In Austria, invece, se il numero dei pazienti ricoverati in terapia intensiva aumenterà, scatterà il lockdown solo per chi non si è vaccinato. I non vaccinati non potranno più uscire di casa se non per andare al lavoro o per riconosciuti motivi di necessità. «Non è ammissibile che il sistema sanitario venga sovraccaricato per colpa di indecisi e attendisti», ha tuonato il neocancelliere Alexander Schallenberg. Va talmente male in Russia, dove si assiste a mille morti al giorno (la soglia di vaccinati è molto bassa e le misure restrittive sono molto blande), che è stata decisa una settimana di lockdown tra il 30 ottobre e il 7 novembre, con la chiusura delle attività ‘non essenziali’.

Romania

In Romania, penultimo Paese Ue per quanto riguarda i vaccinati, la situazione viene definita “catastrofica”. Le scuole sono chiuse, serve il green pass anche per i centri commerciali e per i negozi.

Australia

E fuori dall’Europa? L'Australia ha autorizzato la somministrazione di una terza dose di vaccino Pfizer-BioNTech a tutti gli adulti sopra i 18 anni di età a partire dal prossimo mese. L'autorità di regolamentazione ha dichiarato di aver concesso l'approvazione provvisoria per i richiami, il che significa - hanno spiegato, - che le persone di età pari o superiore a 18 anni possono ricevere un richiamo (la terza dose), almeno sei mesi dopo il completamento di una prima serie di vaccini contro il Covid-19. Il ministro della Sanità Greg Hunt ha affermato che la campagna per le terze dosi inizierà non più tardi dell'8 novembre, previa approvazione dell'organismo consultivo per le vaccinazioni. “Inizieremo con anziani e disabili”, ha detto ai giornalisti a Canberra, precisando che il richiamo sarà poi reso disponibile per chiunque abbia ricevuto due dosi dei vaccini Pfizer-BioNTech, Oxford/AstraZeneca o Moderna.
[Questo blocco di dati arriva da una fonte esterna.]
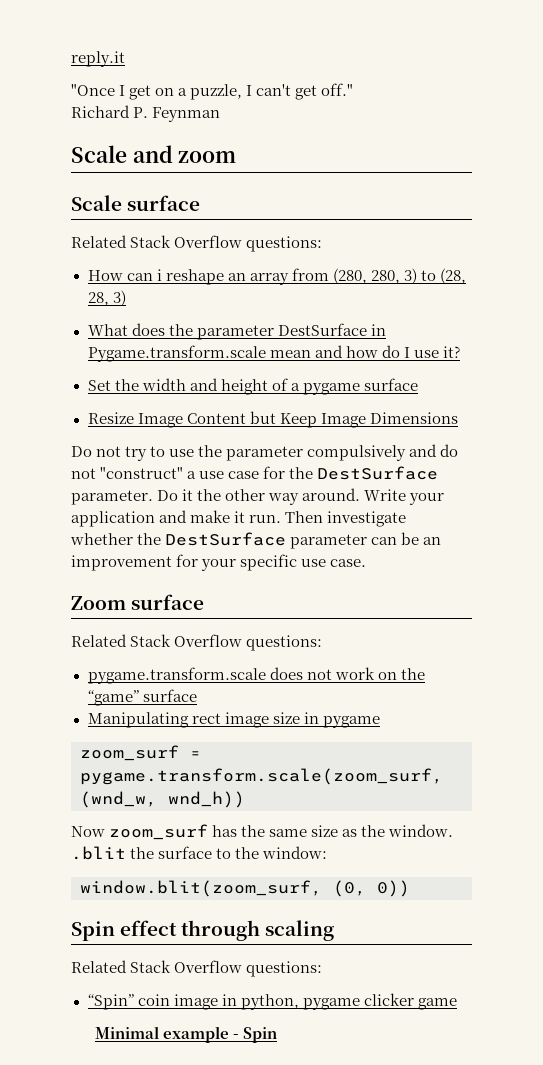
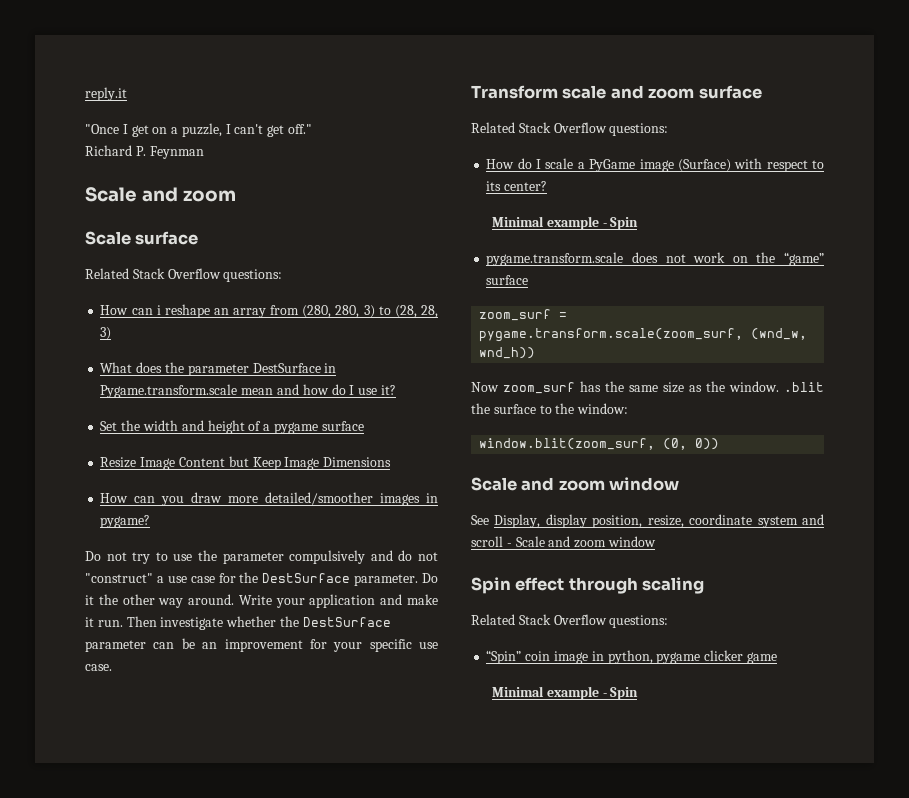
+ How can you draw more detailed/smoother images in pygame?
- Zoom surface
+ Transform scale and zoom surface
  Related Stack Overflow questions:
+ How do I scale a PyGame image (Surface) with respect to its center?
+ Minimal example - Spin
- Manipulating rect image size in pygame
  window.blit(zoom_surf, (0, 0))
+ Scale and zoom window
+ See Display, display position, resize, coordinate system and scroll - Scale and zoom window

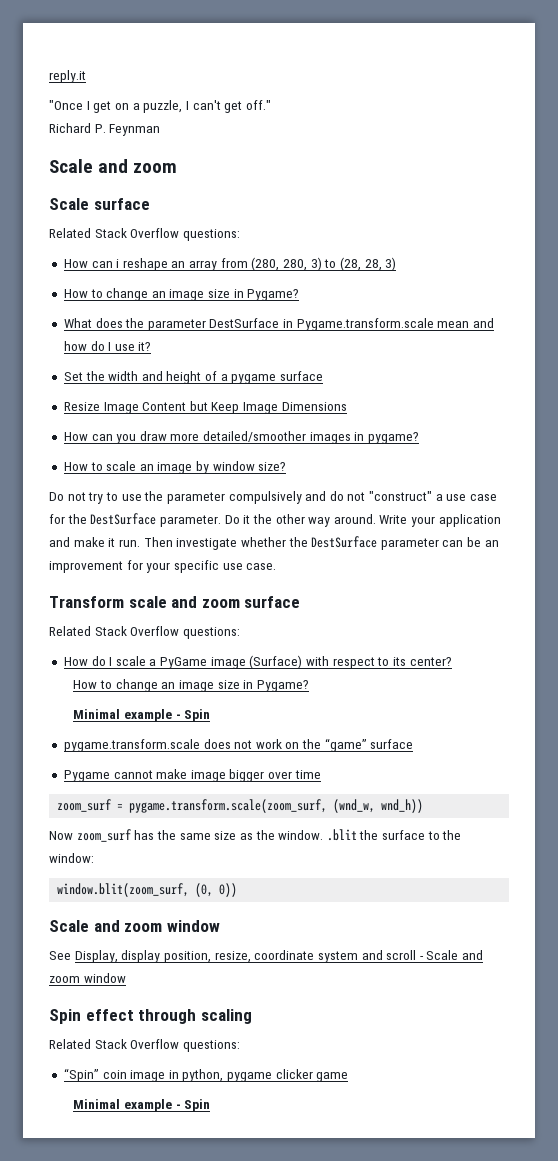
  How can i reshape an array from (280, 280, 3) to (28, 28, 3)
+ How to change an image size in Pygame?
+ How to scale an image by window size?
  How do I scale a PyGame image (Surface) with respect to its center?
+ How to change an image size in Pygame?
+ Pygame cannot make image bigger over time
Finora l'Australia ha fornito una doppia dose al 74 per cento della popolazione dai 16 anni in su; l'87 per cento ha ricevuto una sola iniezione. La terza dose era già stata resa disponibile per le persone gravemente immunocompromesse all'inizio di ottobre. Il governo auspica ora che Moderna chieda all'ente di regolazione australiano l'approvazione dei richiami. L'Australia prosegue poi nel suo cammino verso il ritorno alla normalità post-Covid: revocherà il divieto di viaggiare all'estero anche per motivi non indifferibili, mentre i confini del paese torneranno ad essere aperti anche per i lavoratori qualificati e gli studenti provenienti dall'estero entro la fine dell'anno. Dunque, più di 18 mesi dopo la chiusura dei confini esterni dell'Australia, i cittadini completamente vaccinati non dovranno più richiedere un'esenzione particolare per lasciare il paese, secondo quanto è stato reso noto in una dichiarazione congiunta dei ministeri della Salute e dell'Interno rilasciata nelle prime ore di oggi. L'apertura del governo è giunta quando il tasso di vaccinazioni completa nella popolazione adulta si avvicina all'obiettivo dell'80%.